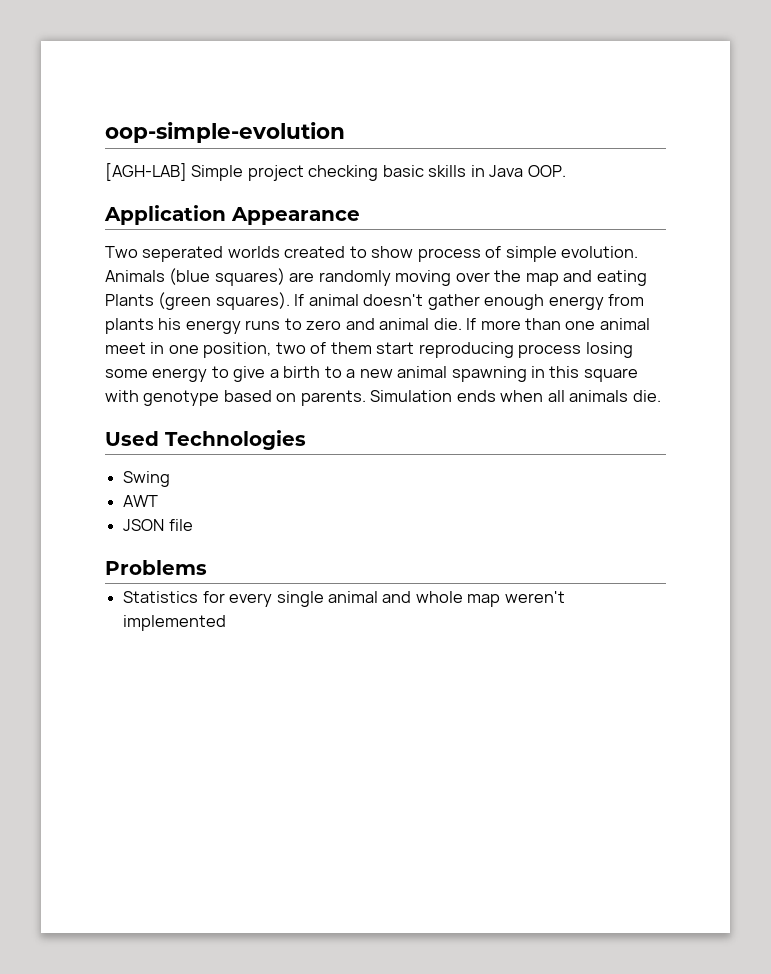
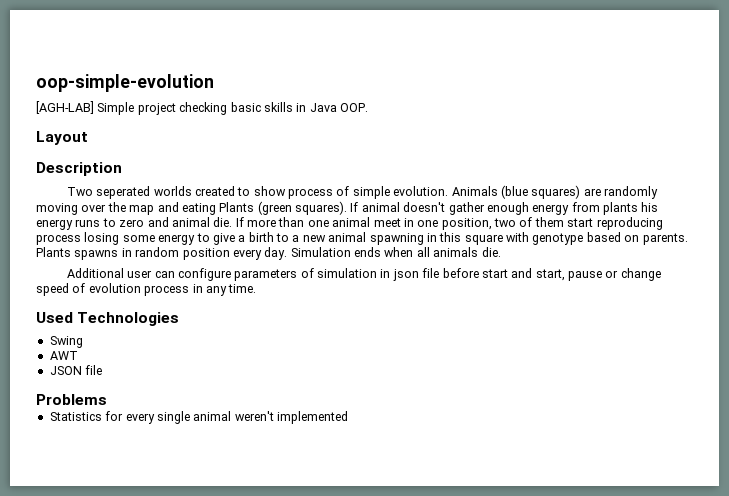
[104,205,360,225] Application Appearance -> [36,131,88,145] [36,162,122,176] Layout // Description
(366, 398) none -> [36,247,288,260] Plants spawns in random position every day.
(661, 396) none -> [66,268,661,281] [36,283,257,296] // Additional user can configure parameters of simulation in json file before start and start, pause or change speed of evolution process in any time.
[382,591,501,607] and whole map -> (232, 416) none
==
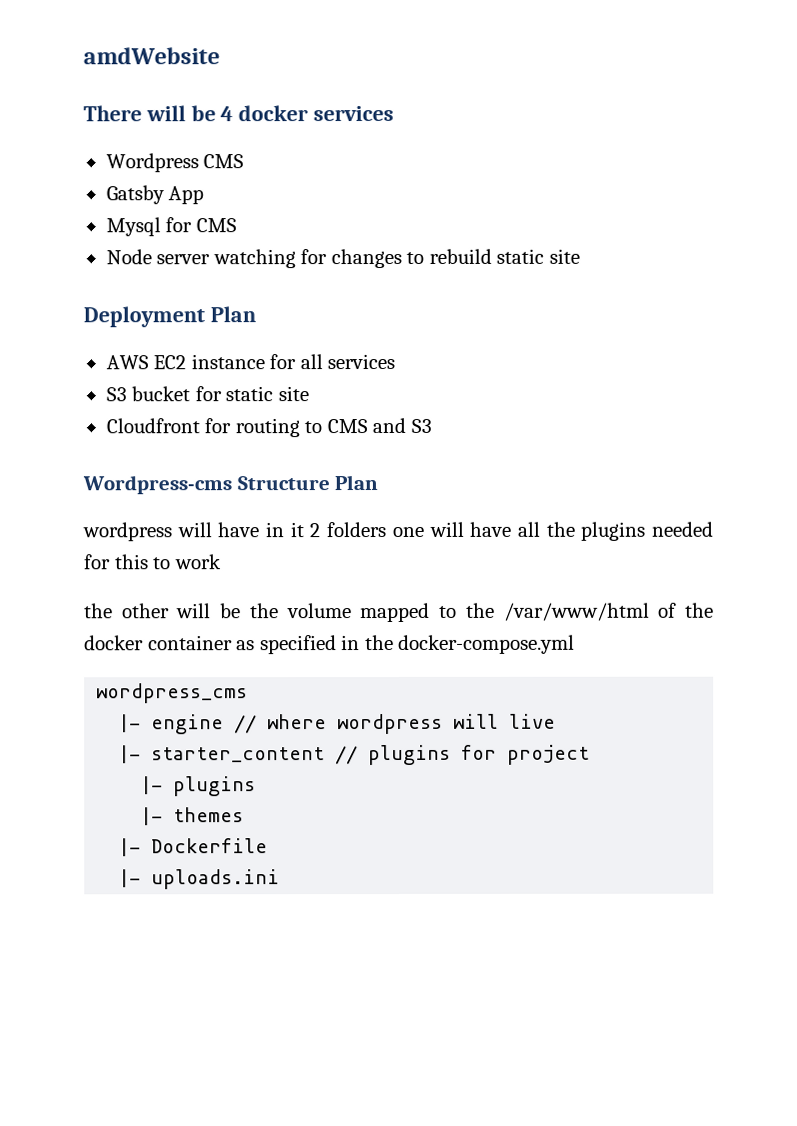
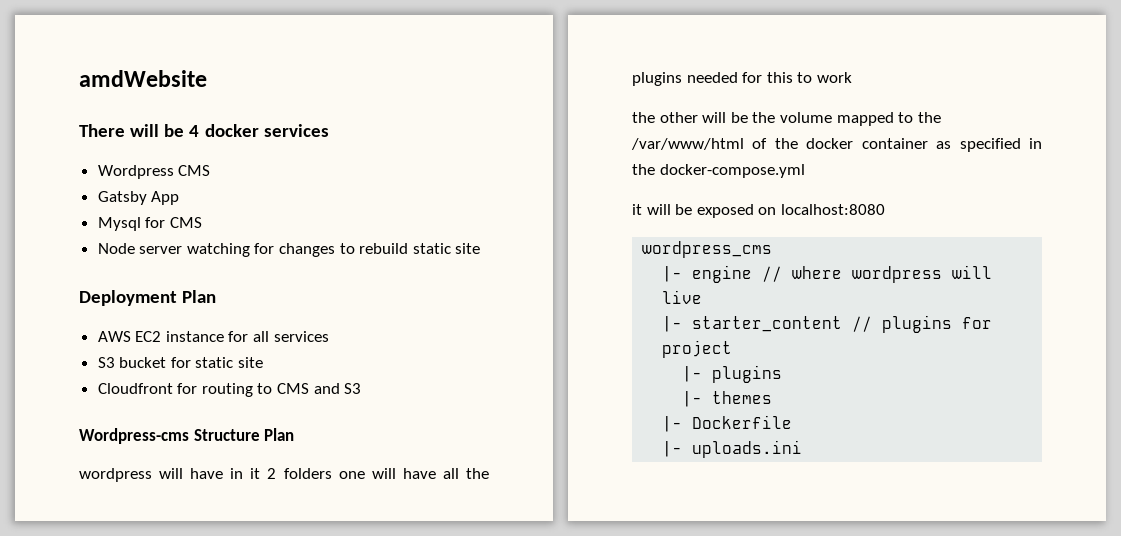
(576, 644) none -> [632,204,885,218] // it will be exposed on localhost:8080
---
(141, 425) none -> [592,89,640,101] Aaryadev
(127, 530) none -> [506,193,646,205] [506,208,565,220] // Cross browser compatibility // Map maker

### TASK DESCRIPTION:
Write down exactly the span of lines above from the one containing "[104,205,360,225] Application Appearance" to the one containing "(366, 398) none", both ends included.

### WRITTEN SOLUTION:
[104,205,360,225] Application Appearance -> [36,131,88,145] [36,162,122,176] Layout // Description
(366, 398) none -> [36,247,288,260] Plants spawns in random position every day.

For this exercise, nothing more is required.